2nd International Workshop on Speech, Language and Audio in Multimedia (SLAM2014)
We are interested in understanding speech overlaps and their function in human conversations. Previous studies on speech overlaps have relied on supervised methods, small corpora and controlled conversations. The characterization of overlaps based on timing, semantic and discourse function requires an analysis over a very large feature space. In this study, the corpus of overlapped speech segments was automatically extracted from human-human spoken conversations using a large vocabulary Automatic Speech Recognizer (ASR) and a turn segmenter. Each overlap instance is automatically projected onto a high dimensional space of acoustic and lexical features. Then, we used unsupervised clustering to find the distinct and well-separated clusters in terms of acoustic and lexical features.
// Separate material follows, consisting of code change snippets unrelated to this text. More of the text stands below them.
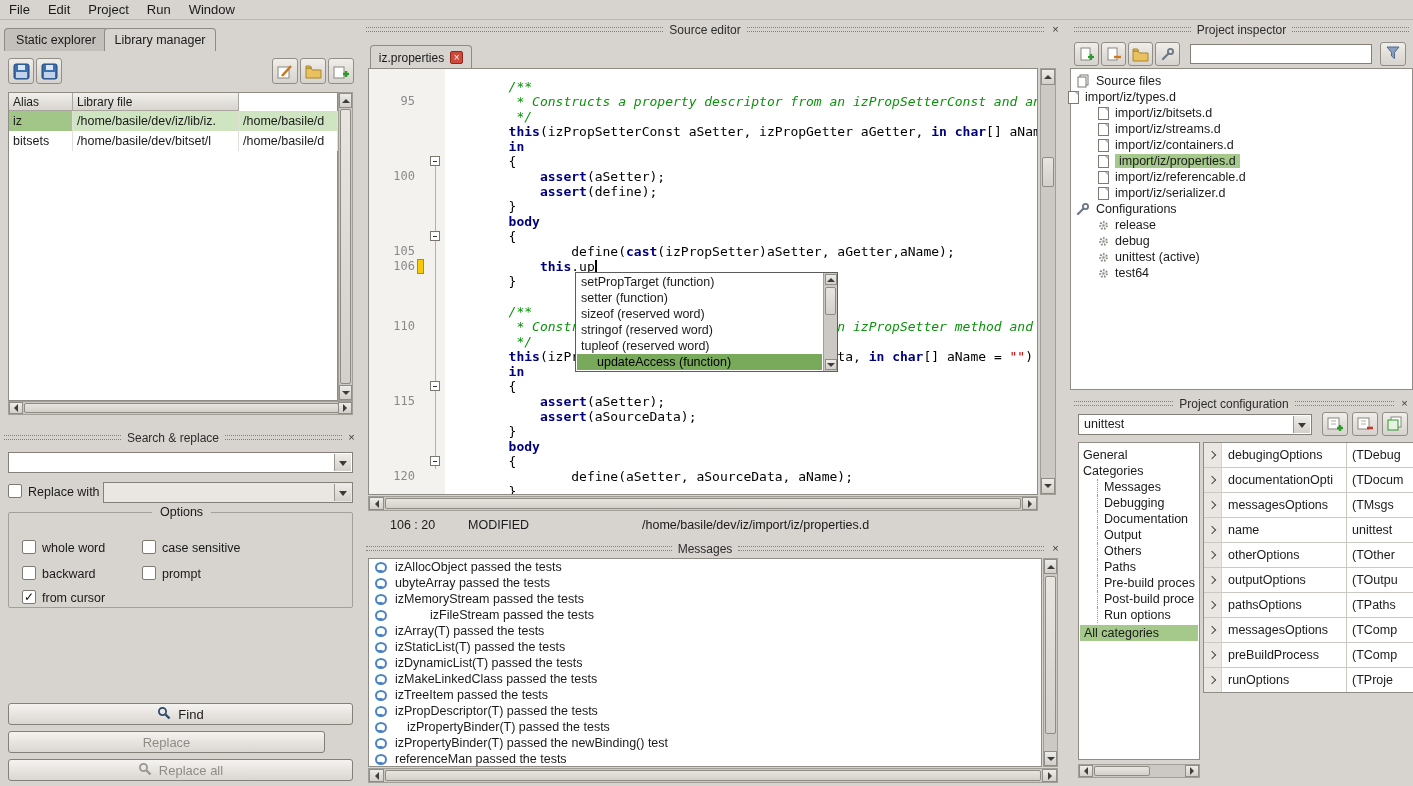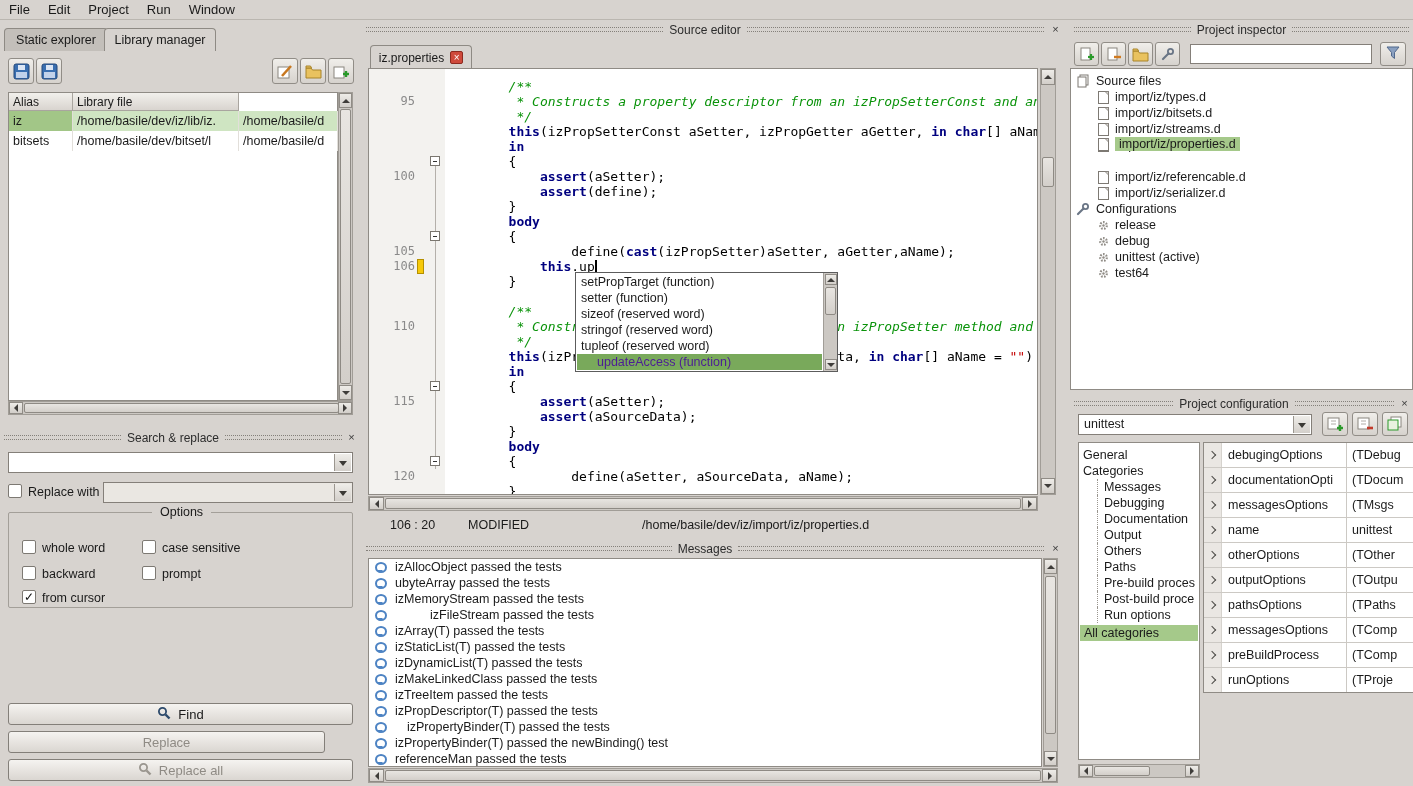--- a/index.html
+++ b/index.html
@@ -454,7 +454,7 @@
       </span>
       <span class="">Source files</span>
     </div>
-    <div class="tree-row abs" style="left: 1098px; top: 89px;">
+    <div class="tree-row abs" style="left: 1068px; top: 89px;">
       <span class="ic">
         <svg width="11" height="13">
           <rect x="0.5" y="0.5" width="10" height="12" fill="#fff" stroke="#7d7973"></rect>

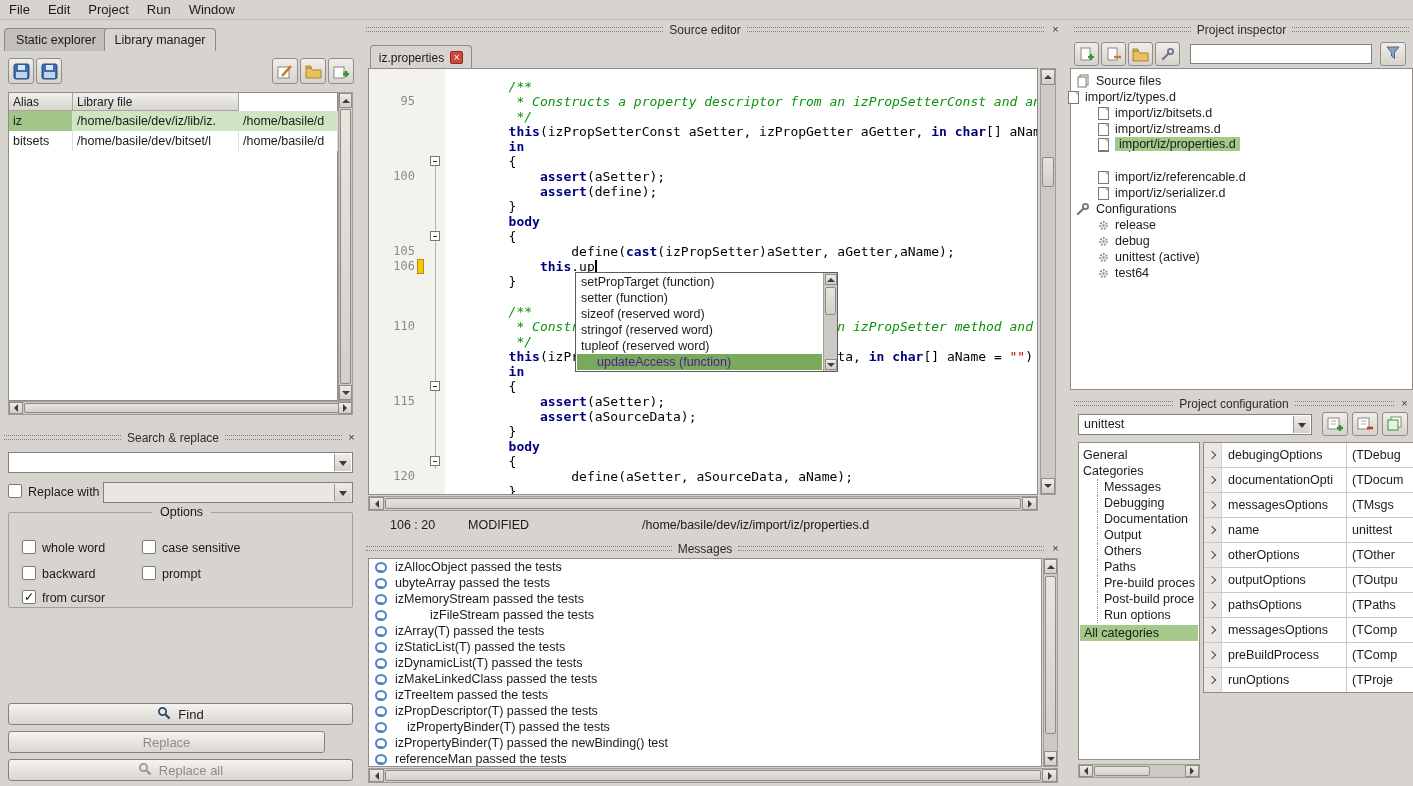--- a/index.html
+++ b/index.html
@@ -490,7 +490,7 @@
       </span>
       <span class="">import/iz/containers.d</span>
     </div>
-    <div class="tree-row abs" style="left: 1098px; top: 136px;">
+    <div class="tree-row abs" style="left: 1098px; top: 153px;">
       <span class="ic">
         <svg width="11" height="13">
           <rect x="0.5" y="0.5" width="10" height="12" fill="#fff" stroke="#7d7973"></rect>

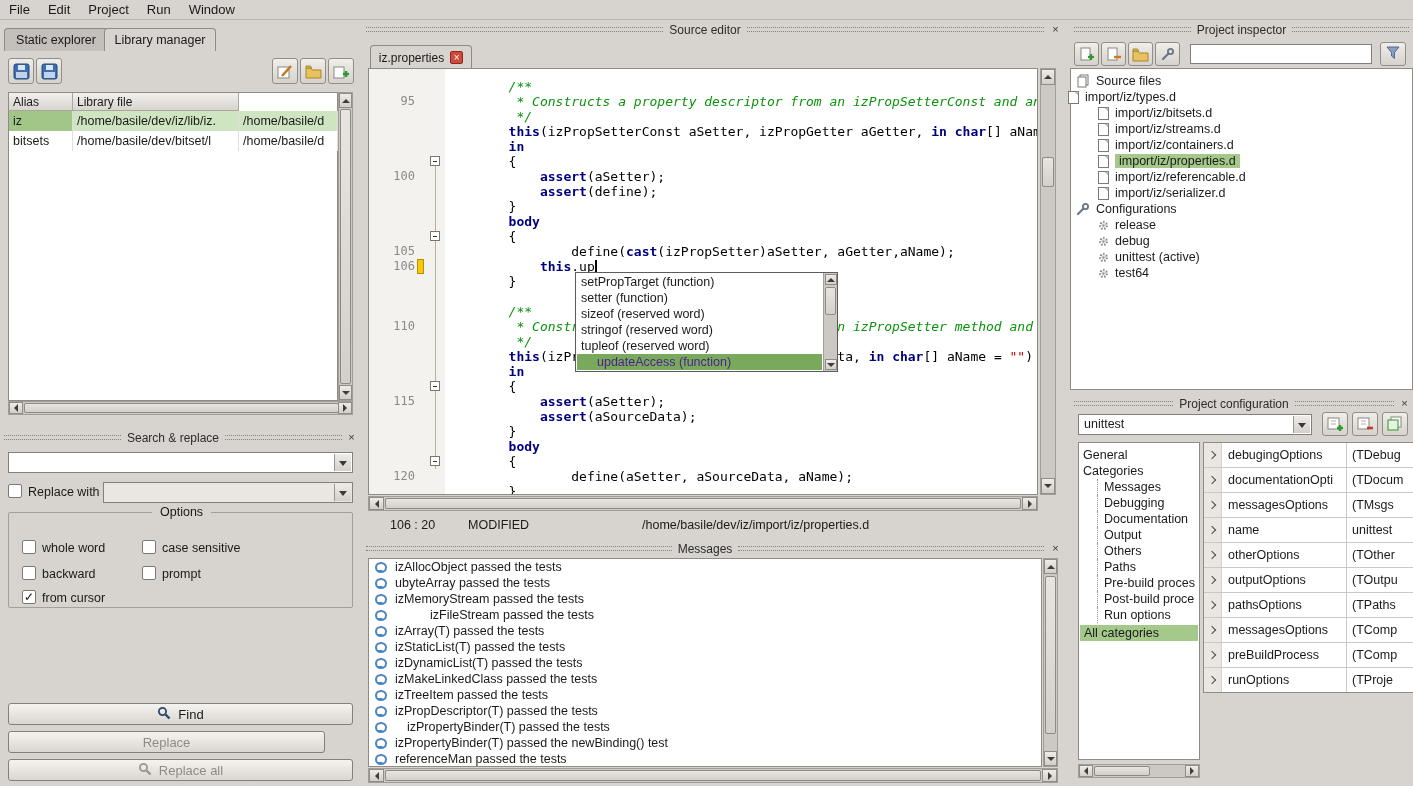--- a/index.html
+++ b/index.html
@@ -87,7 +87,7 @@
   #completion { left:575px; top:272px; width:263px; height:100px; background:#fff; border:1px solid #5c5c5c; z-index:40; }
   .pop-item { position:absolute; left:1px; right:15px; height:16px; line-height:16px; font-size:12.5px;
               padding-left:4px; white-space:nowrap; overflow:hidden; }
-  .pop-item.sel { background:#79a95b; color:#4c1d95;padding-left:20px; }
+  .pop-item.sel { background:#79a95b; color:#000000;padding-left:20px; }
 
   
   #statusbar { left:362px; top:512px; width:703px; height:26px; font-size:12.5px; }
We have evaluated recognition and clustering algorithms over a large set of real human-human spoken conversations. The clusters have been comparatively evaluated in terms of feature distributions and their contribution to the automatic classification of the clusters.
Index Terms: Overlapping Speech, Human Conversation, Discourse, Language understanding
Bibliographic reference. Chowdhury, Shammur Absar / Riccardi, Giuseppe / Alam, Firoj (2014): "Unsupervised recognition and clustering of speech overlaps in spoken conversations", In SLAM-2014, 62-66.